**EXERCISE BRIEF:** For this exercise, repeat exactly the lines below starting at the line holding "Software Engineering (Incomplete)" and ending at the line holding "source of information.", both included, with no extra lines and no pictures.

[Data entries]
···
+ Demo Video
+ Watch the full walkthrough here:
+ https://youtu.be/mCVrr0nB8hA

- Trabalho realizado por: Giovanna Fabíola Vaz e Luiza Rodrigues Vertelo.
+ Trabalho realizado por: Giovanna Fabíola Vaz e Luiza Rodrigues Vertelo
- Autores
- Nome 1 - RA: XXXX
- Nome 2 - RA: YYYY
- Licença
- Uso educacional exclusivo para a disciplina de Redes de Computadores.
···
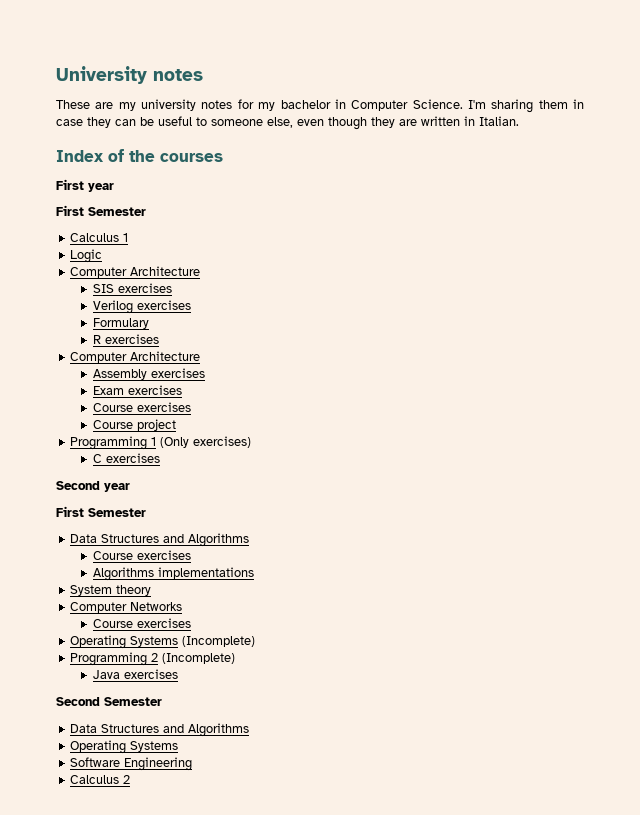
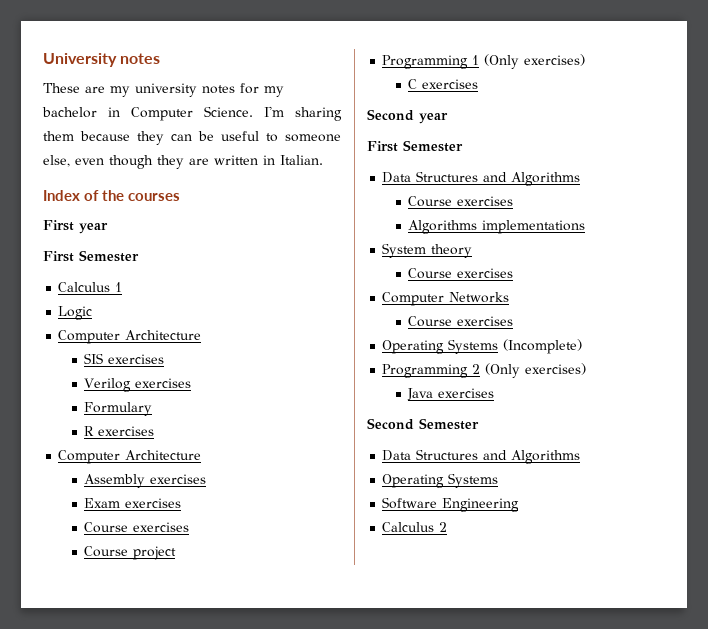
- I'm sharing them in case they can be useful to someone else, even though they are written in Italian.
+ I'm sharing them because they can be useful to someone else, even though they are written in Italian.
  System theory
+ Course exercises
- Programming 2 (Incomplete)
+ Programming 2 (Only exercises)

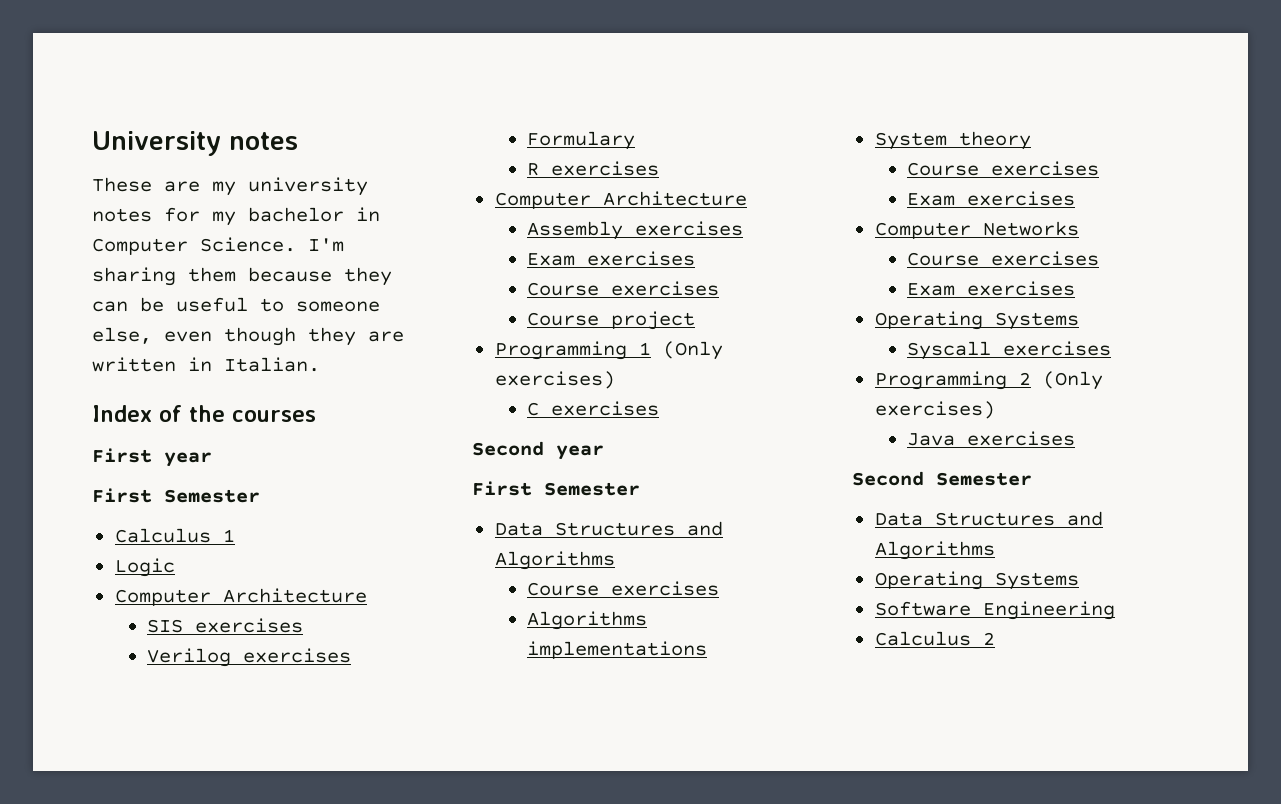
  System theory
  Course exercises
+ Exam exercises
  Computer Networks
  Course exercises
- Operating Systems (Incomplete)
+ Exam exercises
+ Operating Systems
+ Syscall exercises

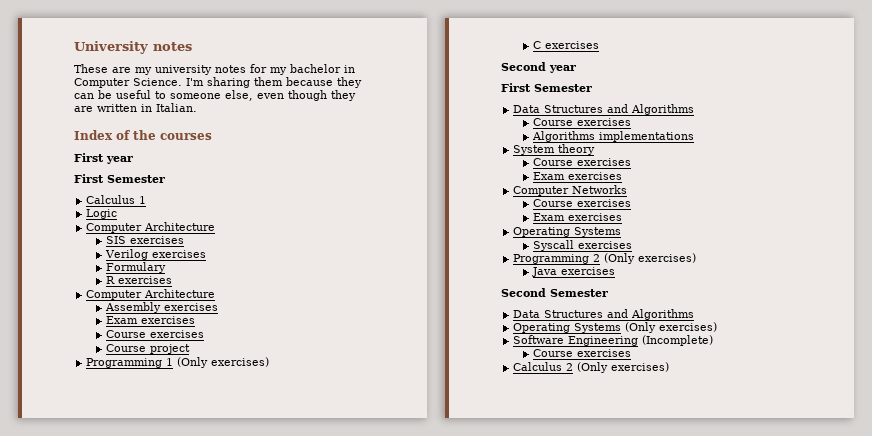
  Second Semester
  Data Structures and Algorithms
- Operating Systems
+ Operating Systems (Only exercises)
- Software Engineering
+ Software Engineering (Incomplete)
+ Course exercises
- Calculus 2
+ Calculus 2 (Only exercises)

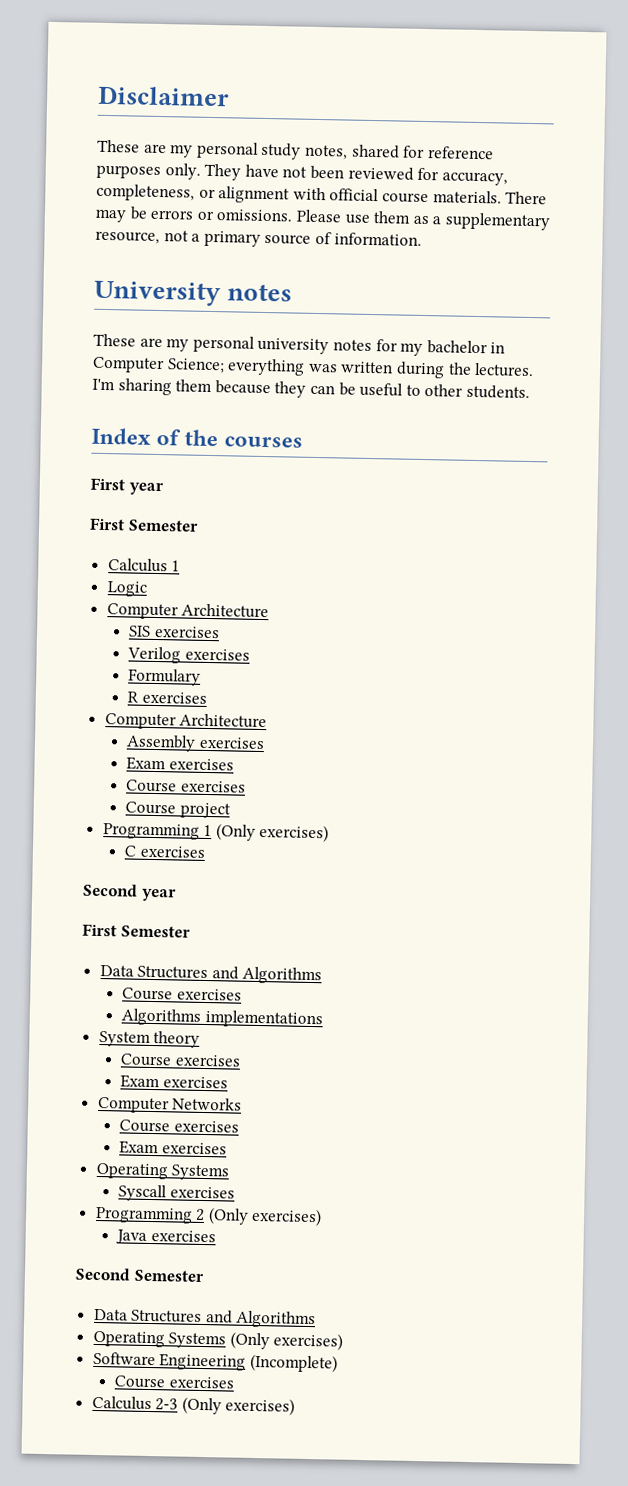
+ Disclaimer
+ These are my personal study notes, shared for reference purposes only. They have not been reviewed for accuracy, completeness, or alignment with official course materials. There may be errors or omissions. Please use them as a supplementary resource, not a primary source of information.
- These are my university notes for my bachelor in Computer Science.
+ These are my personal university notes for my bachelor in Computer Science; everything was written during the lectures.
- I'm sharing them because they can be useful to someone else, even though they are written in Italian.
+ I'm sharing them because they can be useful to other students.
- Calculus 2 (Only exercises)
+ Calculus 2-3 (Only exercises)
···
**EXERCISE RESPONSE:**
+ Software Engineering (Incomplete)
+ Course exercises
- Calculus 2
+ Calculus 2 (Only exercises)

+ Disclaimer
+ These are my personal study notes, shared for reference purposes only. They have not been reviewed for accuracy, completeness, or alignment with official course materials. There may be errors or omissions. Please use them as a supplementary resource, not a primary source of information.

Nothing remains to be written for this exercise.